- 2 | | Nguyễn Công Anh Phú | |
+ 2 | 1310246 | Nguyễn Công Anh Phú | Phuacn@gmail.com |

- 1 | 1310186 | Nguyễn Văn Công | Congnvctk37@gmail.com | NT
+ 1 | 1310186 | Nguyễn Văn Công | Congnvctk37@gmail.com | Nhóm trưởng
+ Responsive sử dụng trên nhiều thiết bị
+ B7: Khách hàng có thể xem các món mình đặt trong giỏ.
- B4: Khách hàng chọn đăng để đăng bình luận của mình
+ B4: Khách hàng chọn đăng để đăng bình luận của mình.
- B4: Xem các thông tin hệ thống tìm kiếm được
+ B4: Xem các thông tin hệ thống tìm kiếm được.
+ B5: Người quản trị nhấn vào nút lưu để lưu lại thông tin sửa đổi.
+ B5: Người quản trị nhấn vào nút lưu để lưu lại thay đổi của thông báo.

━━━

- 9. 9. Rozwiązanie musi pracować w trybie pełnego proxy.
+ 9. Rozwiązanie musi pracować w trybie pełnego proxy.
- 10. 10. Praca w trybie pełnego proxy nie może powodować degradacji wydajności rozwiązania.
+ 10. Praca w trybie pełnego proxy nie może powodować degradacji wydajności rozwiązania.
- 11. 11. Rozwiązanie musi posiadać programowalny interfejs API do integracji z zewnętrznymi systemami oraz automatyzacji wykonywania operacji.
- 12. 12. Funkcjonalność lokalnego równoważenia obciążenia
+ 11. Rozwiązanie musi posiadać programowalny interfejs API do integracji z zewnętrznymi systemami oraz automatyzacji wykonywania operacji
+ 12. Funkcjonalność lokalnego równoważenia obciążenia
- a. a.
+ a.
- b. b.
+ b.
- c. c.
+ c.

━━━

*DIRECTIONS FOR THIS TASK*
The answer is the run of lines above from the line containing "- B4: Khách" through the line containing "của thông báo.", copied exactly and alone.

*RESULT FOR THIS TASK*
- B4: Khách hàng chọn đăng để đăng bình luận của mình
+ B4: Khách hàng chọn đăng để đăng bình luận của mình.
- B4: Xem các thông tin hệ thống tìm kiếm được
+ B4: Xem các thông tin hệ thống tìm kiếm được.
+ B5: Người quản trị nhấn vào nút lưu để lưu lại thông tin sửa đổi.
+ B5: Người quản trị nhấn vào nút lưu để lưu lại thay đổi của thông báo.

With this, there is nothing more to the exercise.